Beschluss vom 06. November 2019 - 1 BvR 16/13
ECLI | ECLI:DE:BVerfG:2019:rs20191106.1bvr001613 |
Judgement Number | 1 BvR 16/13 |
Citation | BVerfG, Beschluss des Ersten Senats vom 06. November 2019 - 1 BvR 16/13 -, Rn. (1-157), |
Date | 06 Noviembre 2019 |
Court | Constitutional Court (Germany) |
Leitsätze
zum Beschluss des Ersten Senats vom 6. November 2019
- 1 BvR 16/13 -
(Recht auf Vergessen I)
- a) Unionsrechtlich nicht vollständig determiniertes innerstaatliches Recht prüft das Bundesverfassungsgericht primär am Maßstab der Grundrechte des Grundgesetzes, auch wenn das innerstaatliche Recht der Durchführung des Unionsrechts dient
- b) Die primäre Anwendung der Grundrechte des Grundgesetzes stützt sich auf die Annahme, dass das Unionsrecht dort, wo es den Mitgliedstaaten fachrechtliche Gestaltungsspielräume einräumt, regelmäßig nicht auf eine Einheitlichkeit des Grundrechtsschutzes zielt, sondern Grundrechtsvielfalt zulässt.
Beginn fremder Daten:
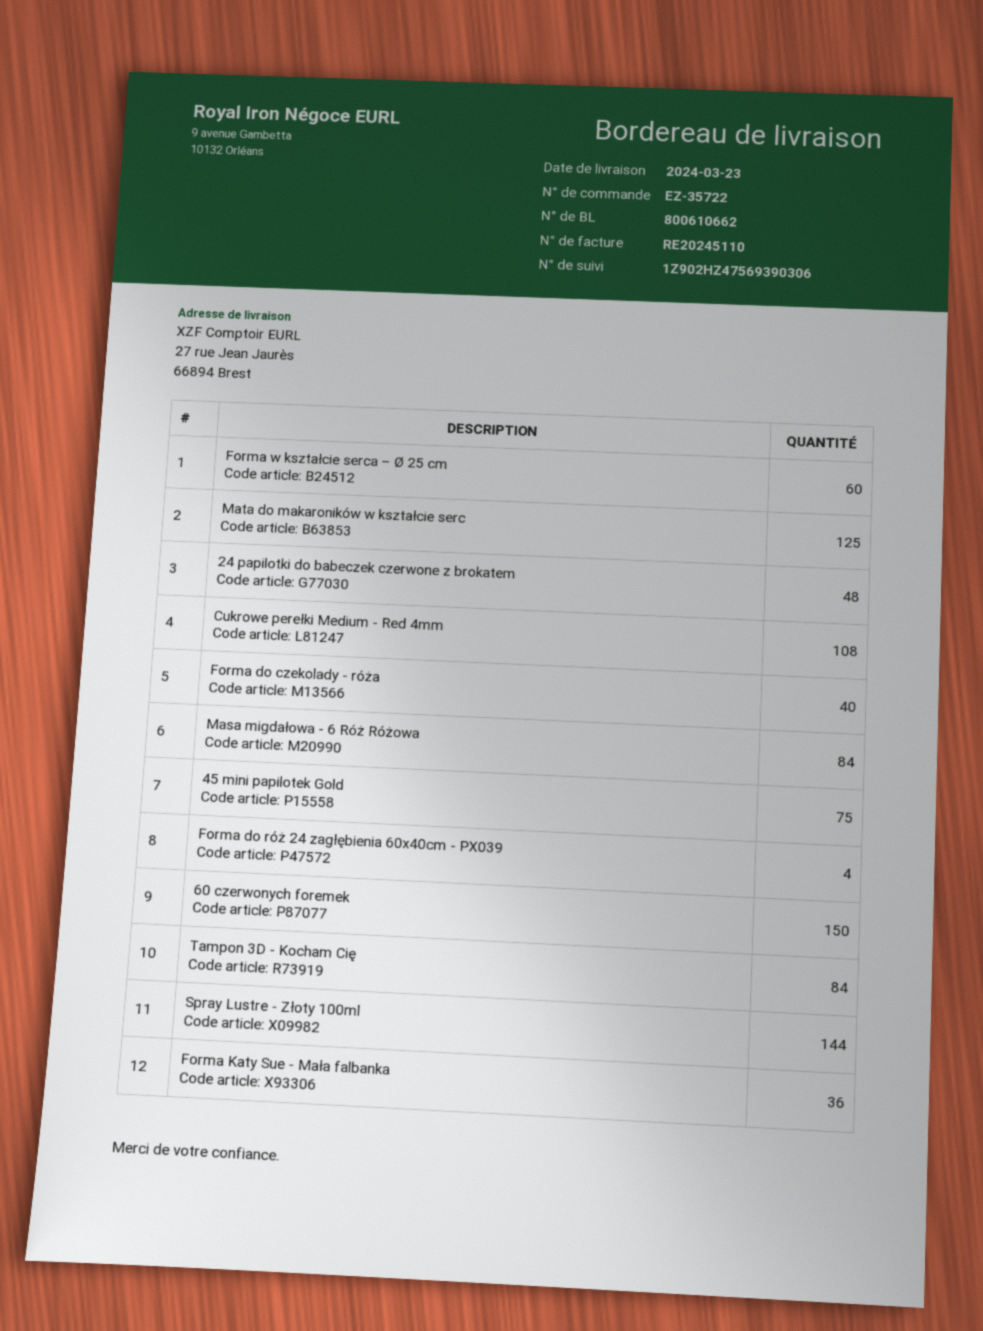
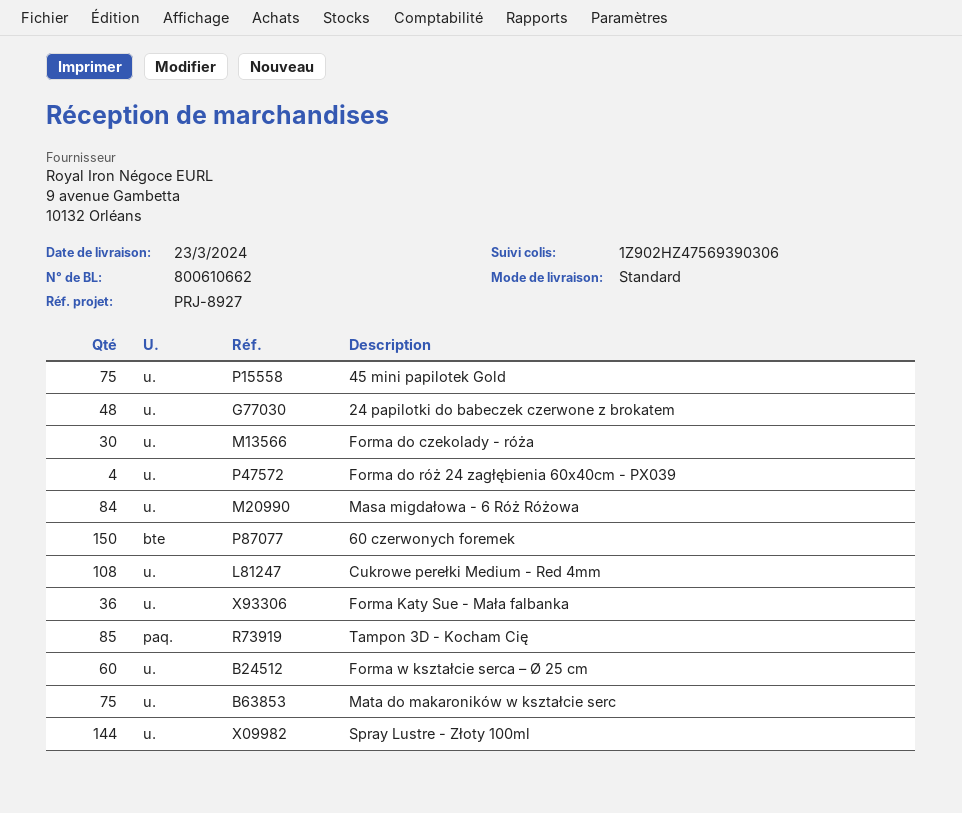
Mata do makaroników w kształcie serc: 125 -> 75
Forma do czekolady - róża: 40 -> 30
Tampon 3D - Kocham Cię: 84 -> 85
- Es greift dann die Vermutung, dass das Schutzniveau der Charta der Grundrechte der Europäischen Union durch die Anwendung der Grundrechte des Grundgesetzes mitgewährleistet ist.
- c) Eine Ausnahme von der Annahme grundrechtlicher Vielfalt im gestaltungsoffenen Fachrecht oder eine Widerlegung der Vermutung der Mitgewährleistung des Schutzniveaus der Charta sind nur in Betracht zu ziehen, wenn hierfür konkrete und hinreichende Anhaltspunkte vorliegen.
- a) Der verfassungsrechtliche Maßstab für den Schutz gegenüber Gefährdungen durch die Verbreitung personenbezogener Berichte und Informationen als Teil öffentlicher Kommunikation liegt in den äußerungsrechtlichen Ausprägungen des allgemeinen Persönlichkeitsrechts, nicht im Recht auf informationelle Selbstbestimmung.
- b) Bei der Entscheidung über einen Schutzanspruch kommt der Zeit unter den Kommunikationsbedingungen des Internets ein spezifisches Gewicht zu. Die Rechtsordnung muss davor schützen, dass sich eine Person frühere Positionen, Äußerungen und Handlungen unbegrenzt vor der Öffentlichkeit vorhalten lassen muss. Erst die Ermöglichung eines Zurücktretens vergangener Sachverhalte eröffnet den Einzelnen die Chance zum Neubeginn in Freiheit. Zur Zeitlichkeit der Freiheit gehört die Möglichkeit des Vergessens.
- c) Aus dem allgemeinen Persönlichkeitsrecht folgt kein Anspruch, alle personenbezogenen Informationen, die im Rahmen von Kommunikationsprozessen ausgetauscht wurden, aus dem Internet entfernen zu lassen. Insbesondere gibt es kein Recht, öffentlich zugängliche Informationen nach freier Entscheidung und allein eigenen Vorstellungen zu filtern und auf die Aspekte zu begrenzen, die Betroffene für relevant oder für dem eigenen Persönlichkeitsbild angemessen halten.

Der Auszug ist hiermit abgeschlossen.